Existing speculative decoding methods suffer from low resource utilization and insufficient draft token acceptance rates, leading to scalability and performance bottlenecks. To address these issues, this paper proposes a collaborative speculative inference framework. Its core contributions are: (1) a multi-expert draft generator routing mechanism that enables node-level specialization; (2) a confidence-driven token fusion strategy that enhances verification consistency; and (3) dynamic pipeline orchestration with adaptive batch scheduling, effectively decoupling draft generation from parallel verification. The framework supports distributed deployment and heterogeneous node collaboration. Evaluated under identical hardware resources, it achieves a 23.2% reduction in end-to-end latency and a 32.5% increase in throughput compared to baseline methods, significantly outperforming state-of-the-art speculative inference approaches.
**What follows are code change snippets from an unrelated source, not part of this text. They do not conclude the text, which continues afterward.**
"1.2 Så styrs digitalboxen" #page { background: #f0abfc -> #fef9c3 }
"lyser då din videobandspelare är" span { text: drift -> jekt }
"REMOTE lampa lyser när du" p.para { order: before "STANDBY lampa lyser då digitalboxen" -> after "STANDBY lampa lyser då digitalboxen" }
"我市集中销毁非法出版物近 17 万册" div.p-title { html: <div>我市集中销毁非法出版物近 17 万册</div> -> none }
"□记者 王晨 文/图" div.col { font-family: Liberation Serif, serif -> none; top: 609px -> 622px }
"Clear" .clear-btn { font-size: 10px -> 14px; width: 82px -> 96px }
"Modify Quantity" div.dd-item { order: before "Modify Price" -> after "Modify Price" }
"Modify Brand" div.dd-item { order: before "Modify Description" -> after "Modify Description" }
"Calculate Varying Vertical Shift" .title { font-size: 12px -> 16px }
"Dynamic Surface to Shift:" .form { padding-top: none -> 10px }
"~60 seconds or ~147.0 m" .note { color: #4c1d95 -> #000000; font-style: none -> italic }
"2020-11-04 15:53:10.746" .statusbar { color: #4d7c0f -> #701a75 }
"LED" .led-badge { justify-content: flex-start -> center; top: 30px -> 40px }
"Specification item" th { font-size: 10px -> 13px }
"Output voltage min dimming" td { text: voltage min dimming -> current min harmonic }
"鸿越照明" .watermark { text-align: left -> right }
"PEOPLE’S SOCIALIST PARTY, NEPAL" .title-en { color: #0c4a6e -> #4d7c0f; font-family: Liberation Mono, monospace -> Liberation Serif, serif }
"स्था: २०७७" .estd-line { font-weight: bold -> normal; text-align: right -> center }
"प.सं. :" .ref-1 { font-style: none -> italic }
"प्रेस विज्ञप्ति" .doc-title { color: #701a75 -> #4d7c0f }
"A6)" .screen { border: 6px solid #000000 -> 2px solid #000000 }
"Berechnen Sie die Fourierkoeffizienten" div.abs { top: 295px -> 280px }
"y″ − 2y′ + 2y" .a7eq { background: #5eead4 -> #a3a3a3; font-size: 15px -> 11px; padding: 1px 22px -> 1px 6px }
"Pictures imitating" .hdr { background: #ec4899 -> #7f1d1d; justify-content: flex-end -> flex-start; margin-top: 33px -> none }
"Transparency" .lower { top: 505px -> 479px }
Speculative inference is a promising paradigm employing small speculative models (SSMs) as drafters to generate draft tokens, which are subsequently verified in parallel by the target large language model (LLM). This approach enhances the efficiency of inference serving by reducing LLM inference latency and costs while preserving generation quality. However, existing speculative methods face critical challenges, including inefficient resource utilization and limited draft acceptance, which constrain their scalability and overall effectiveness. To overcome these obstacles, we present CoSine, a novel speculative inference system that decouples sequential speculative decoding from parallel verification, enabling efficient collaboration among multiple nodes. Specifically, CoSine routes inference requests to specialized drafters based on their expertise and incorporates a confidence-based token fusion mechanism to synthesize outputs from cooperating drafters, ensuring high-quality draft generation. Additionally, CoSine dynamically orchestrates the execution of speculative decoding and verification in a pipelined manner, employing batch scheduling to selectively group requests and adaptive speculation control to minimize idle periods. By optimizing parallel workflows through heterogeneous node collaboration, CoSine balances draft generation and verification throughput in real-time, thereby maximizing resource utilization. Experimental results demonstrate that CoSine achieves superior performance compared to state-of-the-art speculative approaches. Notably, with equivalent resource costs, CoSine achieves up to a 23.2% decrease in latency and a 32.5% increase in throughput compared to baseline methods.